Defense counsel conferred with appellant off the record. Rather than require the prosecutor to prove the allegations, counsel stated: "[T]here's no need for a hearing at this time. [Appellant] will admit the priors as alleged in the Information." Accepting the court's invitation to voir dire appellant on the admissions, the prosecutor inquired: "[I]t has been alleged in the Information [in this case] under Count 2 that you suffered a conviction in 2006 in case No. 260000143, which is a Vehicle Code section violation of 10851, subsection (a), which is a felony. [¶] Do you at this time admit or deny that allegation?" Appellant answered, "I admit." Appellant also admitted his "prior conviction [for] a serious or violent felony which is also known as a strike." The court stated: "The priors as to Count 2 having been admitted, I don't think there's anything left to do except to select a sentencing date. Am I missing something, Counsel?" Both counsel replied, "No."

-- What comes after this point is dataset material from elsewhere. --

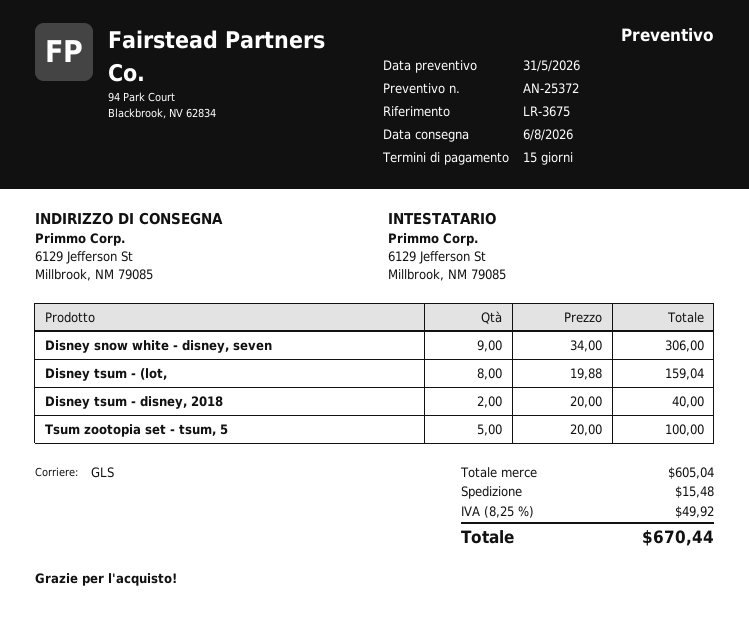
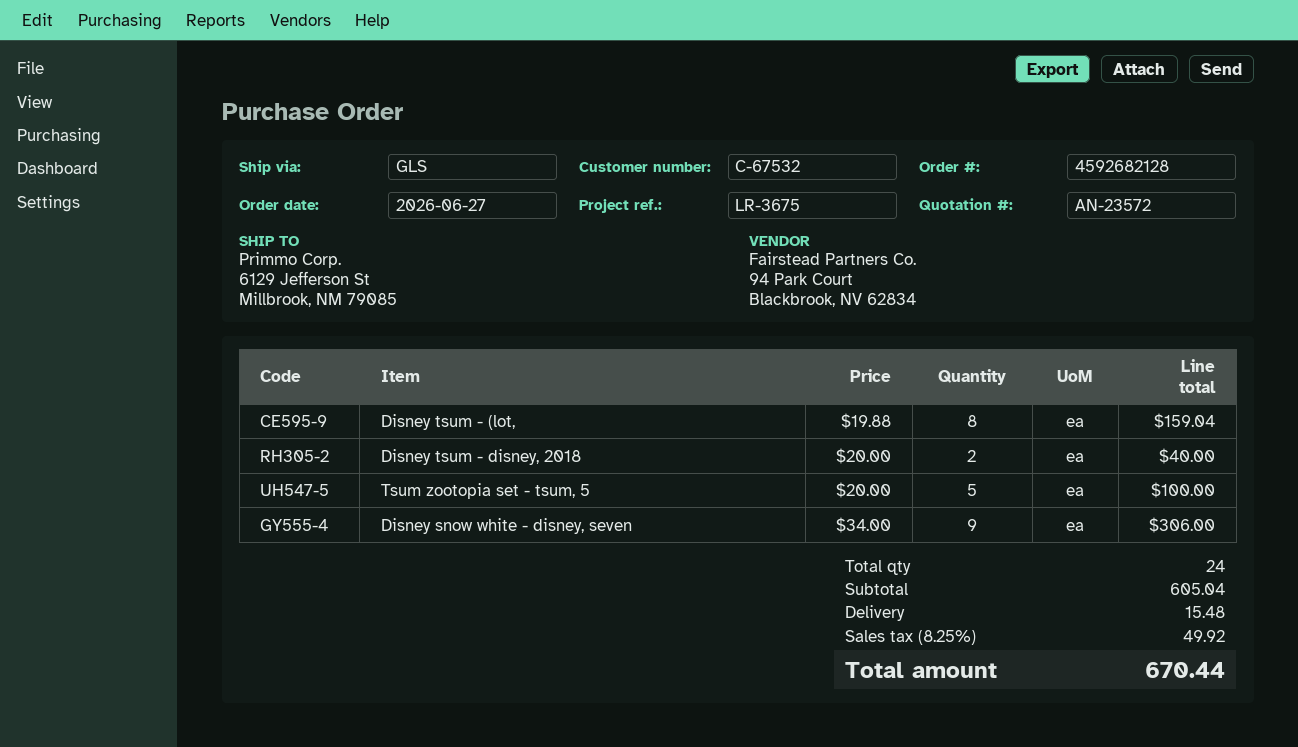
quote number: AN-25372 -> AN-23572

The information alleged that appellant had a prior conviction for theft and had served time in a penal institution for that offense. In Epperson, the court concluded that the defendant's admission of his prior conviction, which did not include an explicit admission of the separate prison term requirement, could not be construed "as including admissions of all the necessary elements of the enhancements alleged under . . . section 667.5, subdivision (b)." (People v. Epperson, supra, 168 Cal.App.3d at pp. 864-865.) In Lopez, the court stated: "[T]he record does not indicate that the amendment to the felony complaint was read to defendant, that he waived a reading thereof, or that he was ever advised that by admitting the validity of the prior convictions he would also be admitting that he served separate prison terms therefor. Thus, his admission that the prior convictions were valid cannot be construed as an admission of the allegations that he served prior, separate prison terms for each of those convictions." (People v. Lopez, supra, 163 Cal.App.3d at p. 951.)

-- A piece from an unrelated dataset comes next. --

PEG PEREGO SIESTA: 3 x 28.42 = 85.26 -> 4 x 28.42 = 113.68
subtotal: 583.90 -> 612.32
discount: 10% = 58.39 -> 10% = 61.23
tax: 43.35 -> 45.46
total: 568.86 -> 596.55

To the extent Epperson and Lopez may be read to require per se reversal of a sentencing enhancement where the defendant admits a prior conviction but does not expressly admit having served a term in a penal institution for that conviction, we decline to follow them. Rather, we are persuaded that whether a defendant has admitted to having served the requisite term in a penal institution turns on the totality of the circumstances. (See People v. Mosby (2004) 33 Cal.4th 353, 356 (Mosby).)

Here, appellant admitted during cross-examination that he had prior convictions for auto theft and felony criminal threats. The entire point of the bifurcated proceeding, therefore, was to prove up appellant's violation of probation and subsequent incarceration for the theft conviction. After the prosecutor explained how he intended to prove that specific allegation, defense counsel halted the proceeding, saying it was unnecessary and that appellant "will admit the priors as alleged in the Information." As previously discussed, the information alleged in count 2 that appellant was convicted in 2006 of violating Vehicle Code section 10851, "and served a term for [that] crime in a penal institution and was imprisoned therein as a condition of probation."

Viewing appellant's admissions in the context of the entire proceedings (Mosby, supra, 33 Cal.4th at p. 356), it is evident appellant was admitting the allegations set forth in count 2 of the information. (See People v. Ebner (1966) 64 Cal.2d 297, 303 ["[d]efendant's admission of the prior convictions is not limited in scope to the fact of the convictions but extends to all allegations concerning the felonies contained in the information"]; People v. Cardenas (1987) 192 Cal.App.3d 51, 61 ["admission of prior convictions where the charging information specifically alleges the convictions resulted in prior separate prison terms is deemed an admission such prison terms were separately served"]; see also People v. Franco (1970) 4 Cal.App.3d 535, 540 [admission of prior offense after reading of information "included an admission that [defendant] had served a term therefor as alleged in the information, even though he was not asked, separately, whether he had served such term"].) Accordingly, we reject appellant's contention that the court erred by enhancing his sentence under section 666, subdivision (b).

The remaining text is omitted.